Only the lines below between the one holding "a tech issue" and the one holding "gap: 0 -> 15px", inclusive, are to be reproduced word for word; the pictures are to be left out.

**Information:**
#####
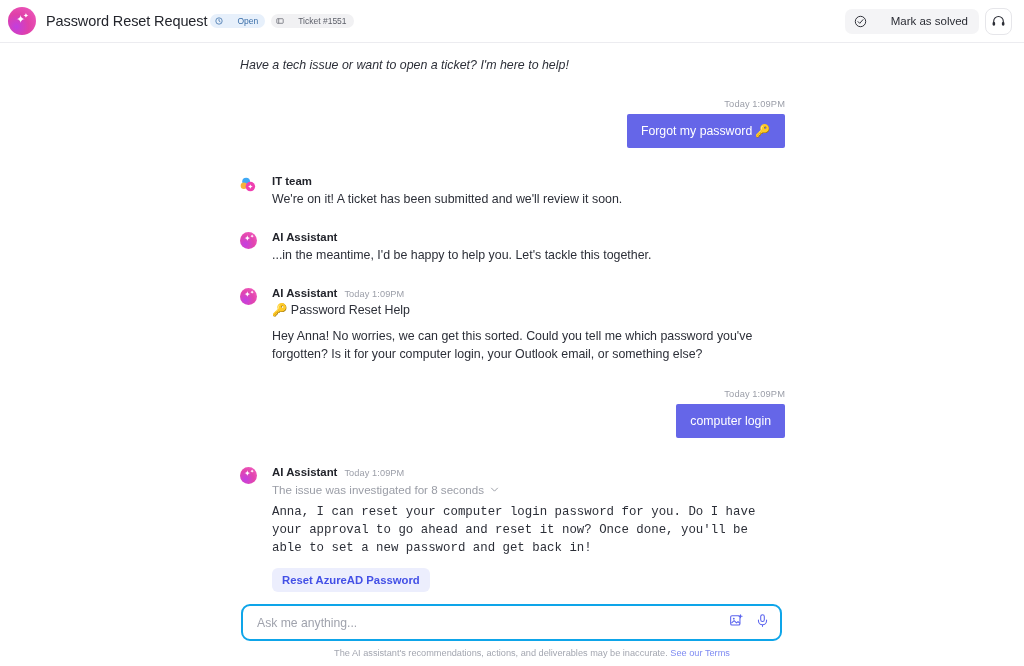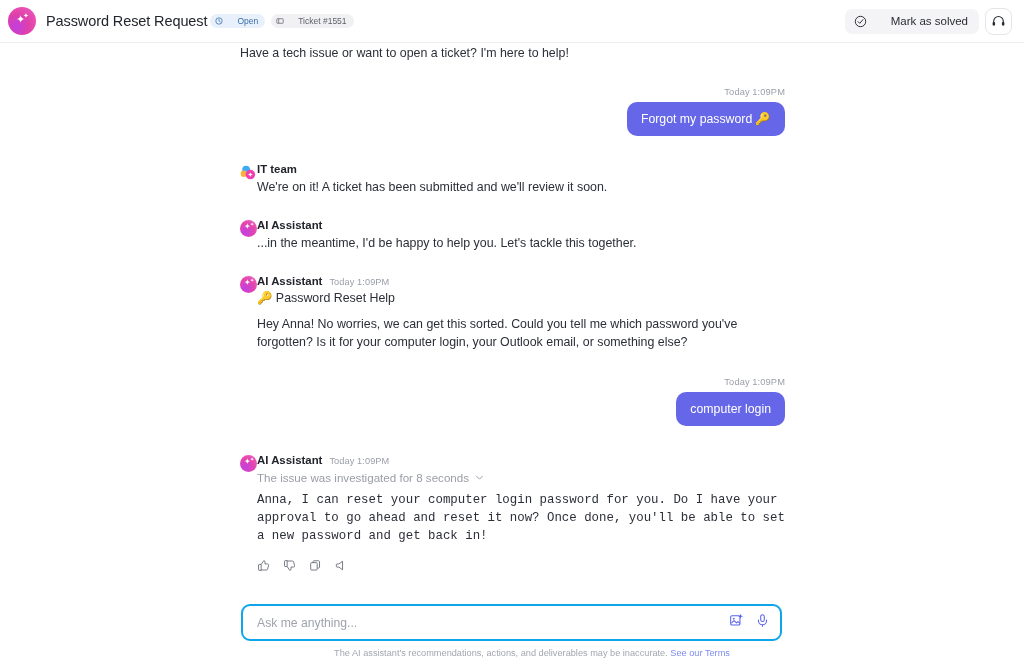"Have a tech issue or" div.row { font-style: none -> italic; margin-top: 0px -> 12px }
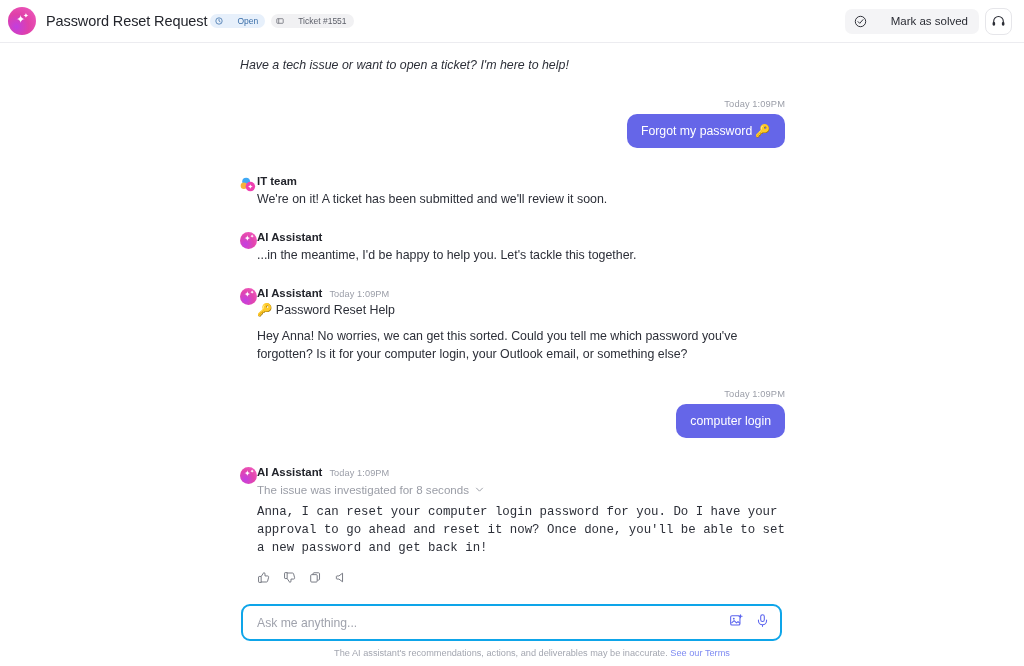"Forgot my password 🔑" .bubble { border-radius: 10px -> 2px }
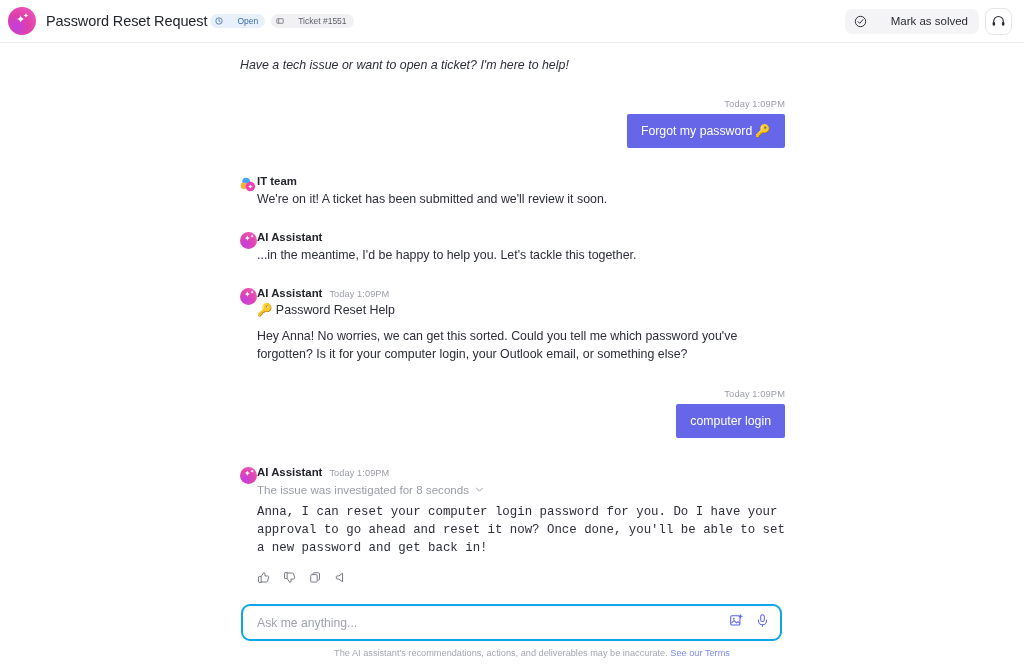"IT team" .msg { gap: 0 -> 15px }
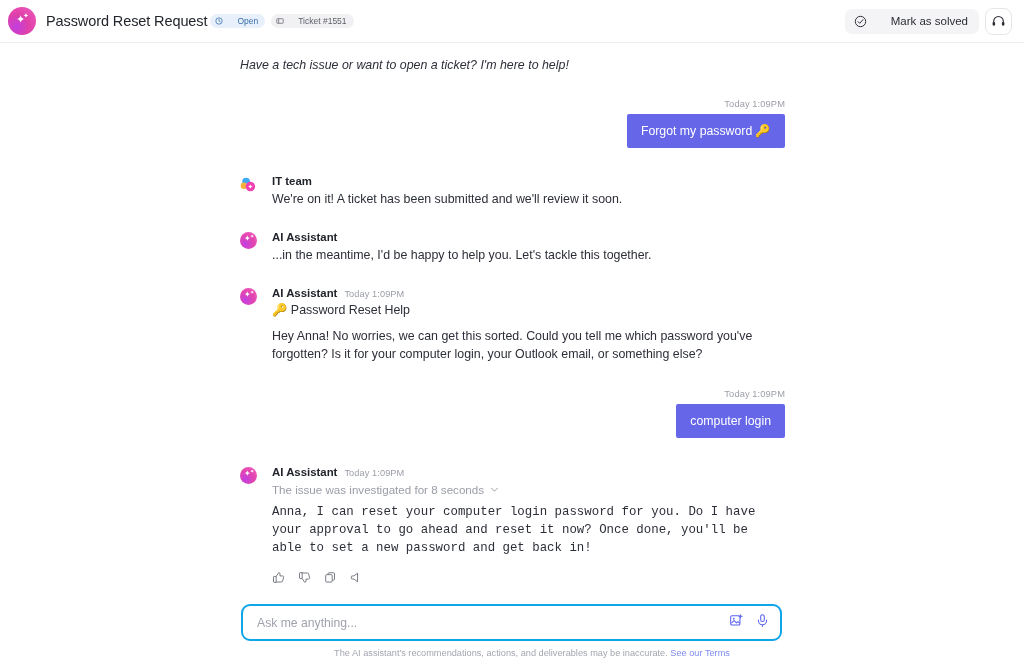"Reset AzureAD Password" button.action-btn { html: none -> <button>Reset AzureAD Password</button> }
#####
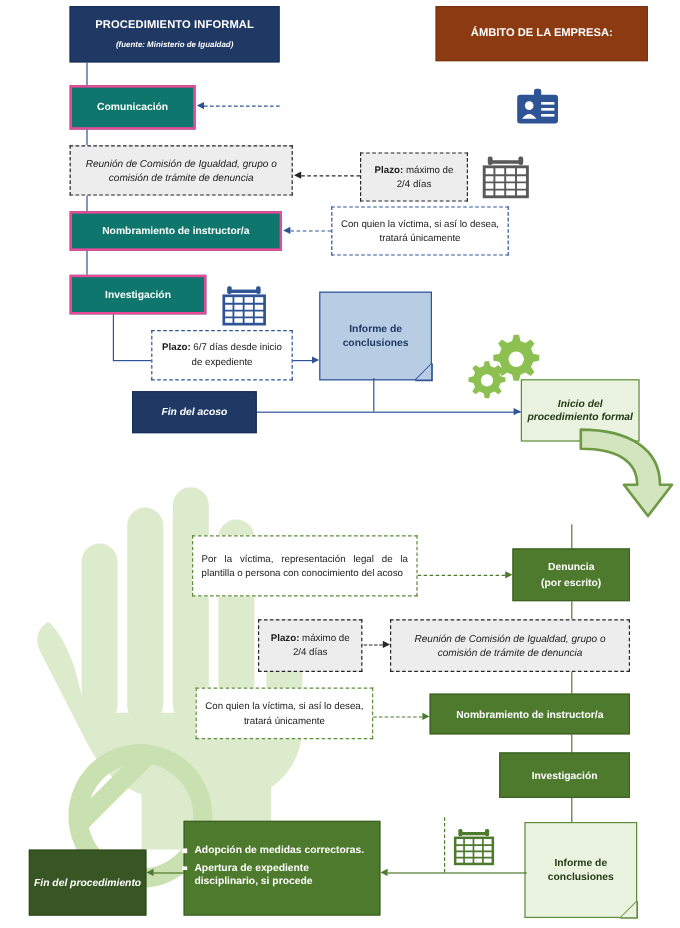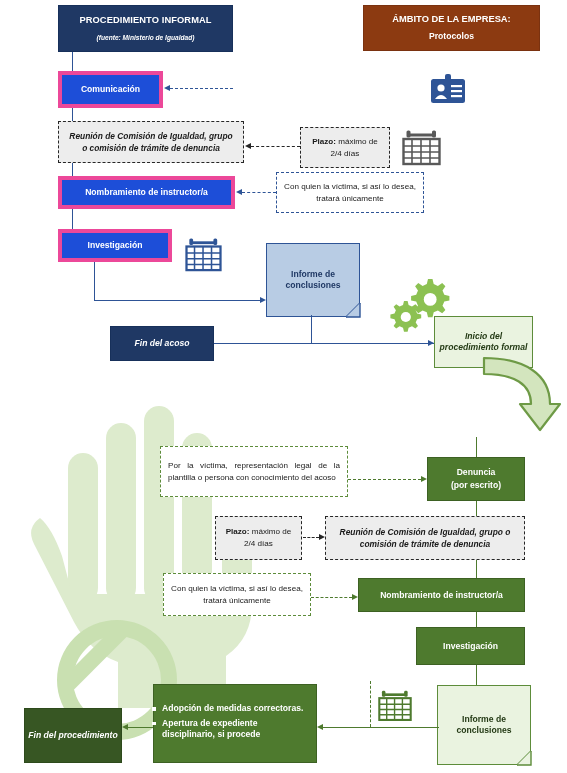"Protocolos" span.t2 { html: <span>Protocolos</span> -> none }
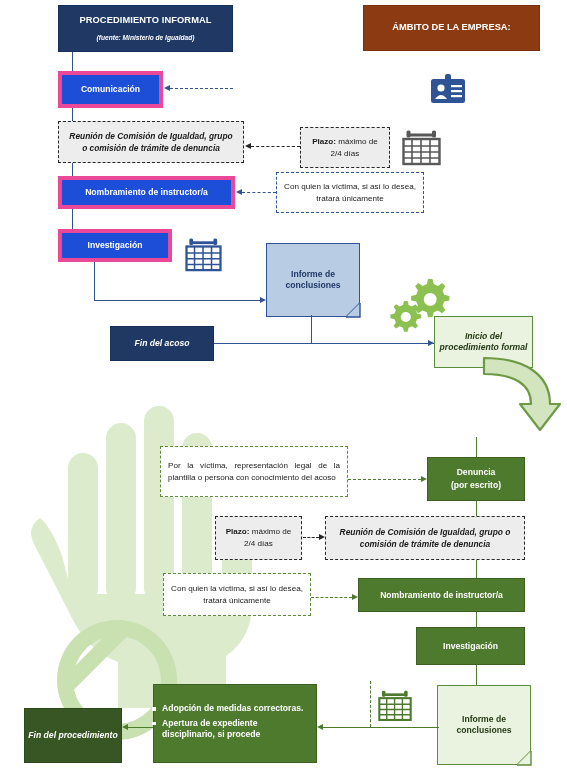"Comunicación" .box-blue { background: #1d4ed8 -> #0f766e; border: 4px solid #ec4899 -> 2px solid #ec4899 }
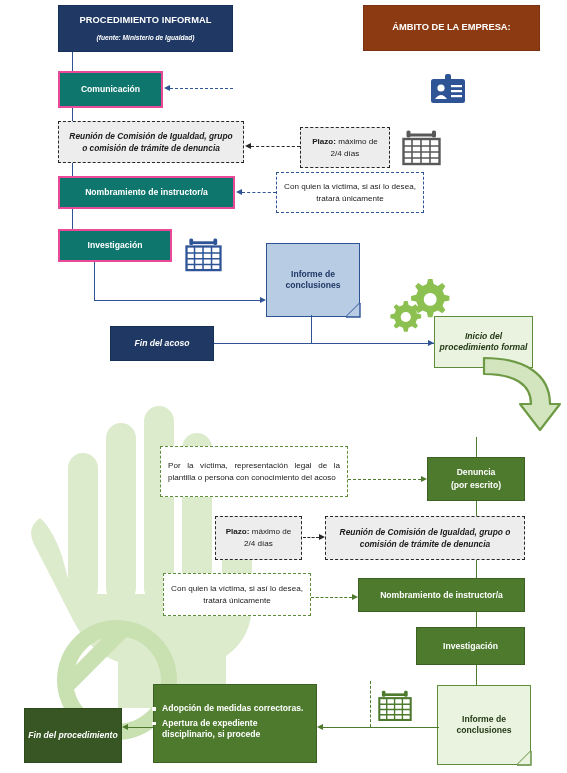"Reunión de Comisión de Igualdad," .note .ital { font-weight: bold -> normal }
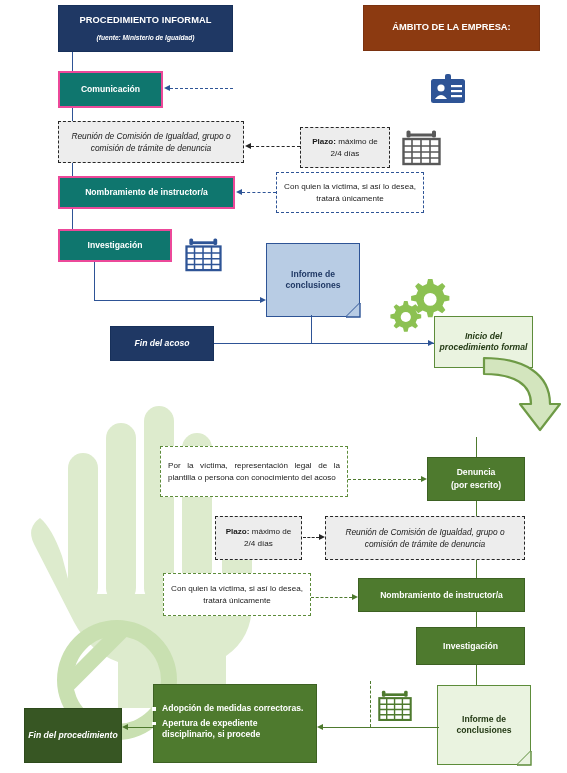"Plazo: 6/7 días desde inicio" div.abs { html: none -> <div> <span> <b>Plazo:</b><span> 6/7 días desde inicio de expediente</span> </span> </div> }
#####
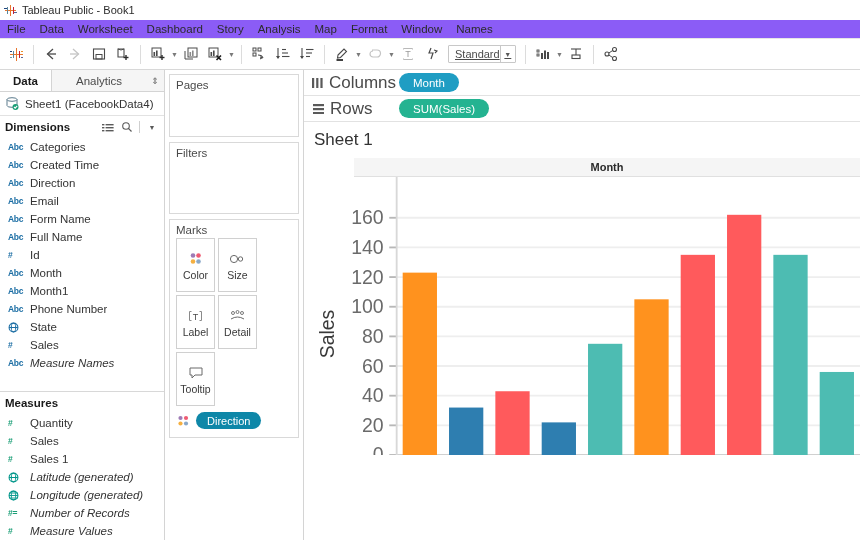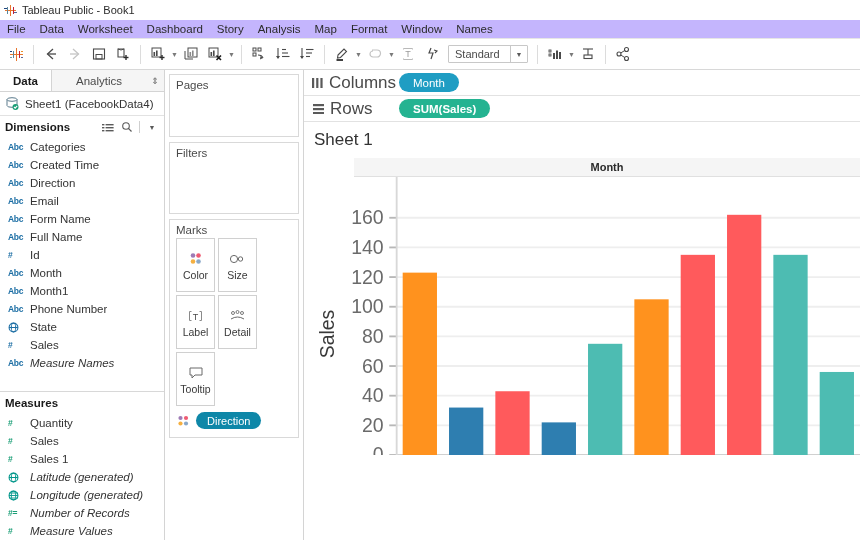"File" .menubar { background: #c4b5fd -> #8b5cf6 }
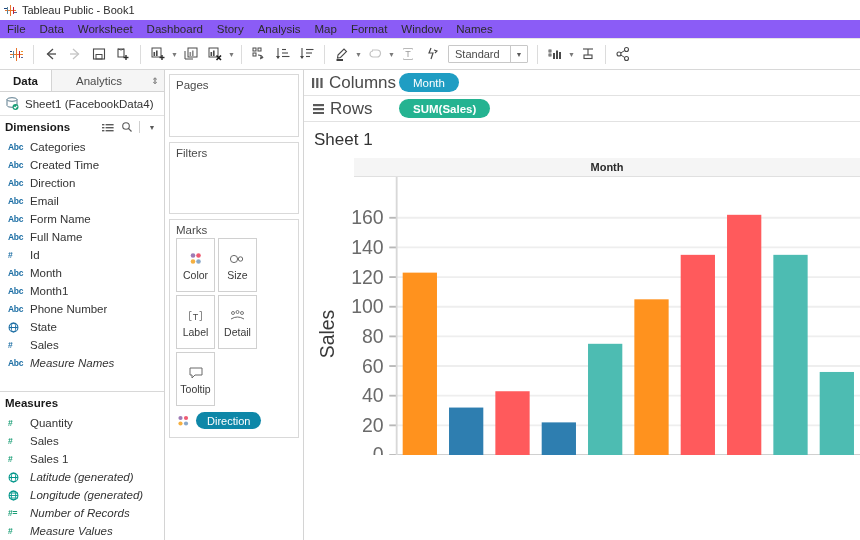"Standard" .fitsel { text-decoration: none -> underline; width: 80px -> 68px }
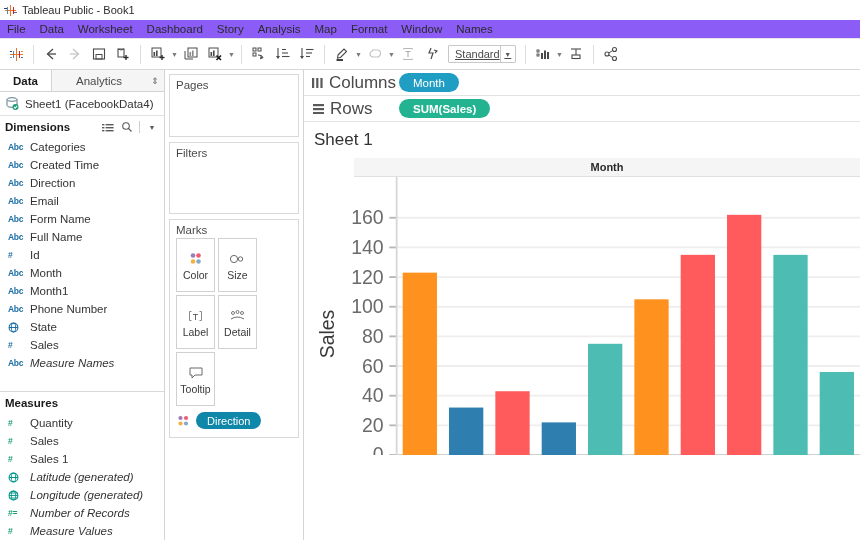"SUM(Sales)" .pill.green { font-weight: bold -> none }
#####
**Exercise response:**
"Have a tech issue or" div.row { font-style: none -> italic; margin-top: 0px -> 12px }
"Forgot my password 🔑" .bubble { border-radius: 10px -> 2px }
"IT team" .msg { gap: 0 -> 15px }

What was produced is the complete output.